Discovery of GPCR ‘biased signalling’ as a novel pharmacological concept, enabling development of pathway-selective therapeutic drugs.
Submitting Institution
University of NottinghamUnit of Assessment
Biological SciencesSummary Impact Type
TechnologicalResearch Subject Area(s)
Biological Sciences: Biochemistry and Cell Biology
Medical and Health Sciences: Pharmacology and Pharmaceutical Sciences
Summary of the impact
Members of the Pharmacology Research Group identified hitherto unknown
properties of G protein Coupled Receptors (GPCRs): that ligands can signal
differentially through both G-protein-coupled and β-arrestin pathways.
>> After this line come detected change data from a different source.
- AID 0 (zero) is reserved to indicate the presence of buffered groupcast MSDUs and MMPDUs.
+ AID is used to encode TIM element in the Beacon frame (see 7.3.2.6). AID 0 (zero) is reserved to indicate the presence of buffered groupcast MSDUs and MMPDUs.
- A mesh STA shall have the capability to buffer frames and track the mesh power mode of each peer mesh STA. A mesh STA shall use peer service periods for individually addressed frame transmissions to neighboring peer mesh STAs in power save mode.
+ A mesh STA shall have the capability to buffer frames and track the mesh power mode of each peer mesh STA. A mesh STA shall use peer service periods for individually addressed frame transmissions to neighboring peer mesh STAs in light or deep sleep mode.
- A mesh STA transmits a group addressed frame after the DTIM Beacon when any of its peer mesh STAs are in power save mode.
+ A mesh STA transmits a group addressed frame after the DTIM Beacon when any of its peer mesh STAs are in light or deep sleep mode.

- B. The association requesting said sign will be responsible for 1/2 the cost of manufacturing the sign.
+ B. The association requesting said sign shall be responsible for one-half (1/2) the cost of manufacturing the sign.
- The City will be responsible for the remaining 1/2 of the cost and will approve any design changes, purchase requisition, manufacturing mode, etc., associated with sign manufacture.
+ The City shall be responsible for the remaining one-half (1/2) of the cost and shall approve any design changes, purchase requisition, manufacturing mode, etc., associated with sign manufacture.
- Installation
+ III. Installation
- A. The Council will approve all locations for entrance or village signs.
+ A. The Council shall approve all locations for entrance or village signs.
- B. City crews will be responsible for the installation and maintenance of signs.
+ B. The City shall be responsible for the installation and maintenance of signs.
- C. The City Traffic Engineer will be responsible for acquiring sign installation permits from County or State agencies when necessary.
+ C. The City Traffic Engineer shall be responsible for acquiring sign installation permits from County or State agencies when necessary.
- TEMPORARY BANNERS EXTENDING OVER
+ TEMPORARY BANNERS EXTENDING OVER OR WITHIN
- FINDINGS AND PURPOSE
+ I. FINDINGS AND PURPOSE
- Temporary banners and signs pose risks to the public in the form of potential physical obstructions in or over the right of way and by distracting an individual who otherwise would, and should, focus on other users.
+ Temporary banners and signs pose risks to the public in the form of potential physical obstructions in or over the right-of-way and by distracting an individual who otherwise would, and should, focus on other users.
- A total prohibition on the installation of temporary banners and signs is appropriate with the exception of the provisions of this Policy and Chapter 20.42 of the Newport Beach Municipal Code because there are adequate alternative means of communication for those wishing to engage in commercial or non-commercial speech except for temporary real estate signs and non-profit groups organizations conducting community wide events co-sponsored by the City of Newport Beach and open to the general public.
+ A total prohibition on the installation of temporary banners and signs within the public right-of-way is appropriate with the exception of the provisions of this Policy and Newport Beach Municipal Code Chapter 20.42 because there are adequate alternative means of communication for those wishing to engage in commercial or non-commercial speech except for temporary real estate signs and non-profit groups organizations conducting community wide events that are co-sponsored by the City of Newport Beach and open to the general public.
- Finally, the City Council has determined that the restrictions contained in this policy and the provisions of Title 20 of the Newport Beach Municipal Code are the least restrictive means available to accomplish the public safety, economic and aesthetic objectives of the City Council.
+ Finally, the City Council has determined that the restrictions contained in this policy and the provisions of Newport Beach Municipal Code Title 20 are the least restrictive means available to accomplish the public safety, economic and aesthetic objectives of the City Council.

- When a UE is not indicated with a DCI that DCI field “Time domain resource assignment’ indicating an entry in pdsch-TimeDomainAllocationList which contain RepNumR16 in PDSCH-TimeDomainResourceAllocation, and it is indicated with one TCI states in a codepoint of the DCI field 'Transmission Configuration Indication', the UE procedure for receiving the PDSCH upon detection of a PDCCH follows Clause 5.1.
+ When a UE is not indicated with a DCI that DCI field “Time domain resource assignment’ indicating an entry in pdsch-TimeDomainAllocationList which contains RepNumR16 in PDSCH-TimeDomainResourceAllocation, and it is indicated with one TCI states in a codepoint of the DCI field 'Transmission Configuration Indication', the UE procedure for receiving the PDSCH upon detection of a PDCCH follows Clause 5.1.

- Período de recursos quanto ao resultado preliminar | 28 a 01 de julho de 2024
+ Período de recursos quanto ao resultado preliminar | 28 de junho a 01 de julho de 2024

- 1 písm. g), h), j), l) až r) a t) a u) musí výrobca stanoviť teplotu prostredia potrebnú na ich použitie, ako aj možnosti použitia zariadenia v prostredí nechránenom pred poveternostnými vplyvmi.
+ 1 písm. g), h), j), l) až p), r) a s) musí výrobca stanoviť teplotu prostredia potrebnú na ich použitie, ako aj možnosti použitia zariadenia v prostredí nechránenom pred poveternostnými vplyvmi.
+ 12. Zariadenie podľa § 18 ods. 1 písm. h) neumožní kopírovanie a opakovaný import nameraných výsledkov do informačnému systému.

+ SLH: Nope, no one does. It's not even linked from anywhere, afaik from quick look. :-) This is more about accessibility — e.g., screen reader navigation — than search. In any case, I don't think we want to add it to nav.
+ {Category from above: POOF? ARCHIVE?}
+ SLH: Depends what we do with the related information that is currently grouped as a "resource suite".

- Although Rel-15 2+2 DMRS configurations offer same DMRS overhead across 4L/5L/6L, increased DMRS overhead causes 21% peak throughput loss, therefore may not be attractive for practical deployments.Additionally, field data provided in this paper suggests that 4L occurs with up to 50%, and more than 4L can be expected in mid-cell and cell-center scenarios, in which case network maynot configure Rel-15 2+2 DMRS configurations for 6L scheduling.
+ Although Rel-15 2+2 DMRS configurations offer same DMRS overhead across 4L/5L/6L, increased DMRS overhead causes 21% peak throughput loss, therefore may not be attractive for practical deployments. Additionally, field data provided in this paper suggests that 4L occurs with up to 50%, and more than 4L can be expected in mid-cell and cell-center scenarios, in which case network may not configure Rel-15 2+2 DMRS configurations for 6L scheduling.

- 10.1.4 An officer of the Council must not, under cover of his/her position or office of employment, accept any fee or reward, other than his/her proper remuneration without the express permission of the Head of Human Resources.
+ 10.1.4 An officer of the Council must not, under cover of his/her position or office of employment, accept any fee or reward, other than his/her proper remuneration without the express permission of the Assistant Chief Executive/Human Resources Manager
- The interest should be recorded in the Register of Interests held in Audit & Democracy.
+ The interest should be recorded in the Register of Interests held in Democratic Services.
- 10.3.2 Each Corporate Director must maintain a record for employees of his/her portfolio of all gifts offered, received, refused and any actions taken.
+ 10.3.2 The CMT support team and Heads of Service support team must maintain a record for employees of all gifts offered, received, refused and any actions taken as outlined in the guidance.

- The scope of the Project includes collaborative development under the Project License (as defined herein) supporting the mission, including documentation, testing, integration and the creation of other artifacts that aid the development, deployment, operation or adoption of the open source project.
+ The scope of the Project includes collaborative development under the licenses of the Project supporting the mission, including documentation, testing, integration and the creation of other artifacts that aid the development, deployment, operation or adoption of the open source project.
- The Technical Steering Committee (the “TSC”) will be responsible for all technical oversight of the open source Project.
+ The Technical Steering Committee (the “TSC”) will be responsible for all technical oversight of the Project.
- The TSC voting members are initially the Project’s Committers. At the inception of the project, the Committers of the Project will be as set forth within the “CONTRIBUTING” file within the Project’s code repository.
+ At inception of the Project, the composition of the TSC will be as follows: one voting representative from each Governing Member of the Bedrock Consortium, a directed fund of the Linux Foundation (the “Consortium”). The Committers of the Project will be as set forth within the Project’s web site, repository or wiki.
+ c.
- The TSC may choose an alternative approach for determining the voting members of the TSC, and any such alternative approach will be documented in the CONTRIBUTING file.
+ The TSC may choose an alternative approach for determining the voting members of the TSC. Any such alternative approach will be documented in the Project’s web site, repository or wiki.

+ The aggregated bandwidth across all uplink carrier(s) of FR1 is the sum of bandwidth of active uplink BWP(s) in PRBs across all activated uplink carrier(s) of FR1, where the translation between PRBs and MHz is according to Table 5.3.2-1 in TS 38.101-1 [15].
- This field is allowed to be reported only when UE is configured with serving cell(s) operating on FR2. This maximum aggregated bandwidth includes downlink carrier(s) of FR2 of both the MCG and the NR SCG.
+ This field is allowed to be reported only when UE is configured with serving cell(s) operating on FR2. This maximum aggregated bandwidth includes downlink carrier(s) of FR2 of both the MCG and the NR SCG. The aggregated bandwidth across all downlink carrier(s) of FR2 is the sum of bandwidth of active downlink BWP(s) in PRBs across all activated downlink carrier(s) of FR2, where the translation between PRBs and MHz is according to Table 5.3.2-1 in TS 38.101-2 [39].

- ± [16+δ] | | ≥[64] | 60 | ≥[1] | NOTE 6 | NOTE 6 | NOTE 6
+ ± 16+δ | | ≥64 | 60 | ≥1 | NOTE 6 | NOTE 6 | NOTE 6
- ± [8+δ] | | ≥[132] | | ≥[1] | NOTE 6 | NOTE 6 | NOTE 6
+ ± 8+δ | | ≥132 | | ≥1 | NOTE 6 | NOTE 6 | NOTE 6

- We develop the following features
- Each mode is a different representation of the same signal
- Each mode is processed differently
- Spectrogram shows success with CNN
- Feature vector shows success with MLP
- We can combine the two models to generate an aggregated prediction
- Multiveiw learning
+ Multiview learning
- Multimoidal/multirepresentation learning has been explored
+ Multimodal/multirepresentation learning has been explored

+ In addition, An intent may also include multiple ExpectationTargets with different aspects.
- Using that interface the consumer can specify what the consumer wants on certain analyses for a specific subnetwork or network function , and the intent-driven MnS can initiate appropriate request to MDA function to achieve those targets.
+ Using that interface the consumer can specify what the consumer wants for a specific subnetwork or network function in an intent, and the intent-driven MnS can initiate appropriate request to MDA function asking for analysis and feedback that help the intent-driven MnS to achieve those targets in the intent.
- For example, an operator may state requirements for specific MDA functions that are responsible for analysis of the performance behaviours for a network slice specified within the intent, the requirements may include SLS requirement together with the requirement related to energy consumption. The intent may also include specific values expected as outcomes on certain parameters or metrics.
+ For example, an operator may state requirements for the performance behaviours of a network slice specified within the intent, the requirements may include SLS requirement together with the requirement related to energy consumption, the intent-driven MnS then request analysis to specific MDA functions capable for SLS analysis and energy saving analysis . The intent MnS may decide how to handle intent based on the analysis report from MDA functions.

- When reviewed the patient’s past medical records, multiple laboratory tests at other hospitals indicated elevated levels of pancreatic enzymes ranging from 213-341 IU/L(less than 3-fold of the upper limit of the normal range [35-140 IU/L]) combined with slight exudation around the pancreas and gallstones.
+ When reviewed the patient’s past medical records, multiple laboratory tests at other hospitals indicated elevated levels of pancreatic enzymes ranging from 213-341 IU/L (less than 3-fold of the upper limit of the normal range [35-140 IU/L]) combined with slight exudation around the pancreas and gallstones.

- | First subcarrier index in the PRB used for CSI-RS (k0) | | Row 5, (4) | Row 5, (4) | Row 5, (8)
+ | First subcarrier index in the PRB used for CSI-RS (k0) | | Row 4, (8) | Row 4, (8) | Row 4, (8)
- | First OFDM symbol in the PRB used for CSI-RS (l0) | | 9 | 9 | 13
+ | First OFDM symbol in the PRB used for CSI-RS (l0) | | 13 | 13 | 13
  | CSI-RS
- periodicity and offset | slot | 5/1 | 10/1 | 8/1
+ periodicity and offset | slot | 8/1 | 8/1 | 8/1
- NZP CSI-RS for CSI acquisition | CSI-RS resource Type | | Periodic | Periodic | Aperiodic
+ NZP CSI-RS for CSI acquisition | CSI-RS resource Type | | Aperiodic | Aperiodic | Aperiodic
This led to the concept of GPCR `biased signalling' and development of
fluorescent reporters to quantify β-arrestin signalling. These discoveries
have been adopted widely by the pharmaceutical industry, attracting
R&D investment and collaborative research funding, to drive discovery
of new drugs operating through `biased signalling'. The commercial
opportunity has also been exploited by screening reagent providers and
contract screening organisations. These discoveries will ultimately
produce better drugs to treat GPCR-based diseases to improve human health.
Underpinning research
At the time of the original underpinning research, the basic concept in
receptor pharmacology was that agonists at a particular G
protein-coupled-receptor (GPCR) had a particular potency and efficacy for
stimulating a response that was always via a specific G protein-mediated
signalling pathway. The adenosine A1-receptor is a GPCR that
normally couples to Gi-proteins to mediate inhibition of intracellular
cyclic AMP formation. However, work from the laboratory of Professor Steve
Hill in the Pharmacology group, funded by the Wellcome Trust7,8
provided early evidence that specific adenosine A1-agonists
could direct signalling to other G-protein (e.g. Gs, Gi) signalling
pathways1,2. However, the concept of signalling
pathway-dependent responses, or `biased signalling' was taken to a new
level by research on the β2-adrenoceptor performed by Professor
Jillian Baker, also in the Pharmacology group, during her Wellcome
Trust-funded9 work (2000-2003) undertaken under the supervision
of Professor Hill. This work showed that the prototypical β-blocker,
propranolol, acted as an inverse agonist (antagonist) at the β2-adrenoceptor
on Gs-mediated increases in cyclic AMP accumulation but it acts as an
agonist of G-protein-independent β-arrestin signalling at the same
receptor, signalling via MAP kinase to alter gene expression. The key
discovery of the dual agonist/inverse agonist action of propranolol at
β2-adrenoceptors was first published as a poster abstract in 2002
(Baker, Hall and Hill (2002) Br. J. Pharmacol. 136: 5P)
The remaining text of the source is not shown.